## Assignment
Retype exactly the lines from the one containing "Midnight Temptation Maxi Dress: 3 -> 2" through the last line of the records below, including both, and leave out any pictures.

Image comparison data

--*--

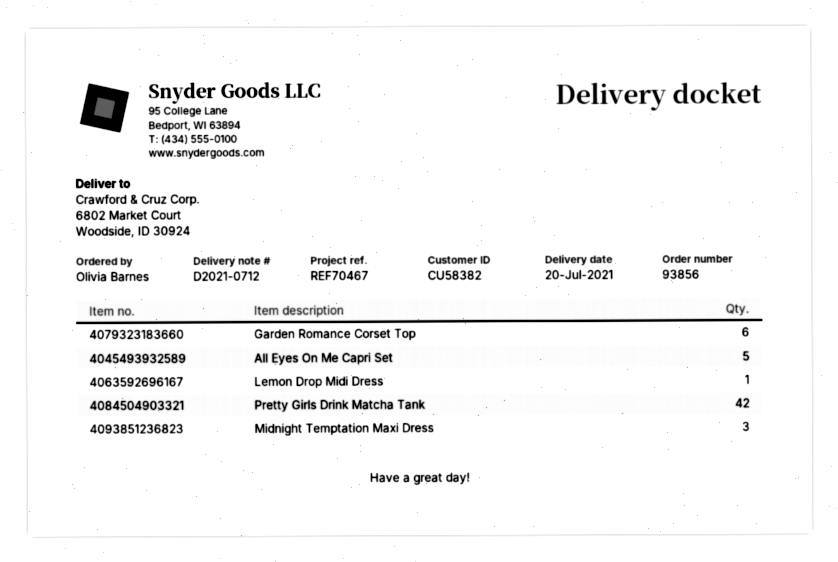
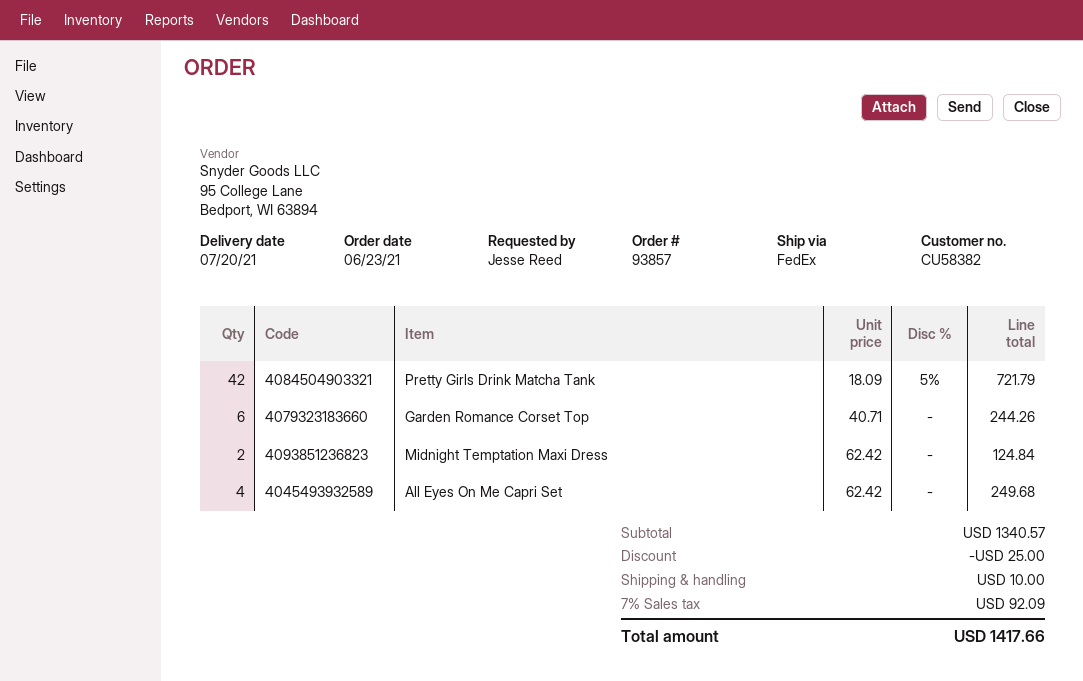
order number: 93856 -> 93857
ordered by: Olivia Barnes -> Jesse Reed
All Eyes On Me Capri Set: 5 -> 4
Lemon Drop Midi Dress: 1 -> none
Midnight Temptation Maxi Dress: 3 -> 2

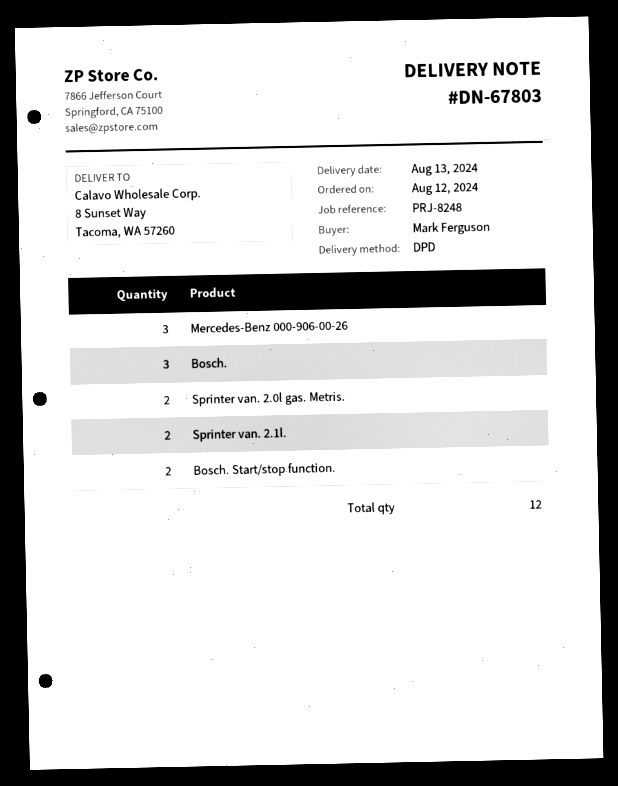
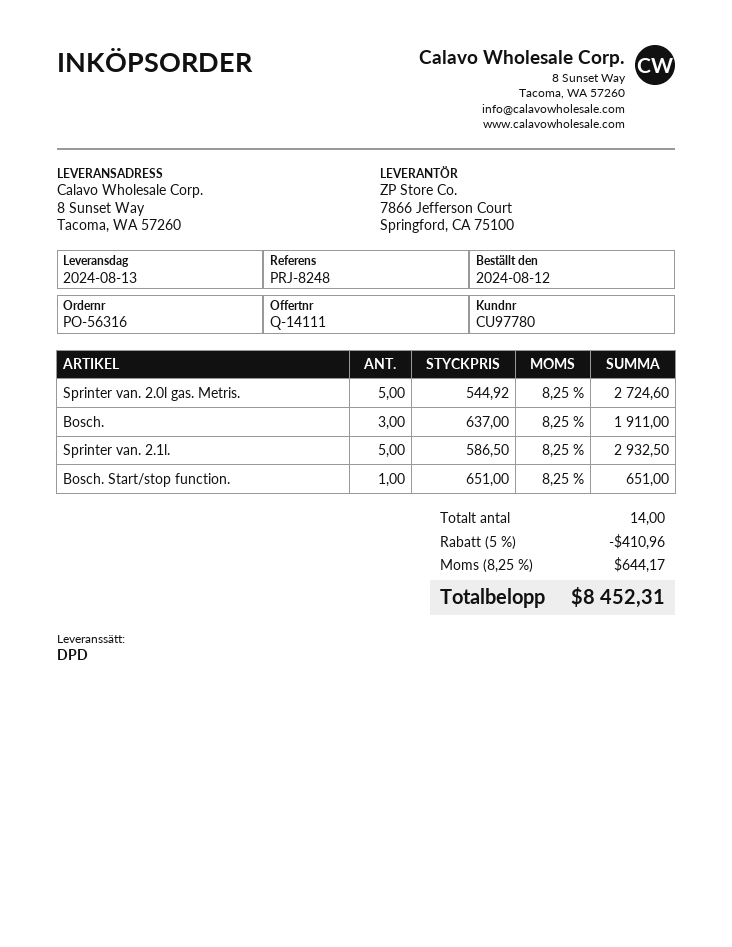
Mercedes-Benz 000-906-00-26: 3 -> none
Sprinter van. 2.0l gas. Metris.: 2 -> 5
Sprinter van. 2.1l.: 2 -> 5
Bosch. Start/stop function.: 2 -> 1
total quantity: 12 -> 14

--*--

## Result of this exercise
Midnight Temptation Maxi Dress: 3 -> 2

Mercedes-Benz 000-906-00-26: 3 -> none
Sprinter van. 2.0l gas. Metris.: 2 -> 5
Sprinter van. 2.1l.: 2 -> 5
Bosch. Start/stop function.: 2 -> 1
total quantity: 12 -> 14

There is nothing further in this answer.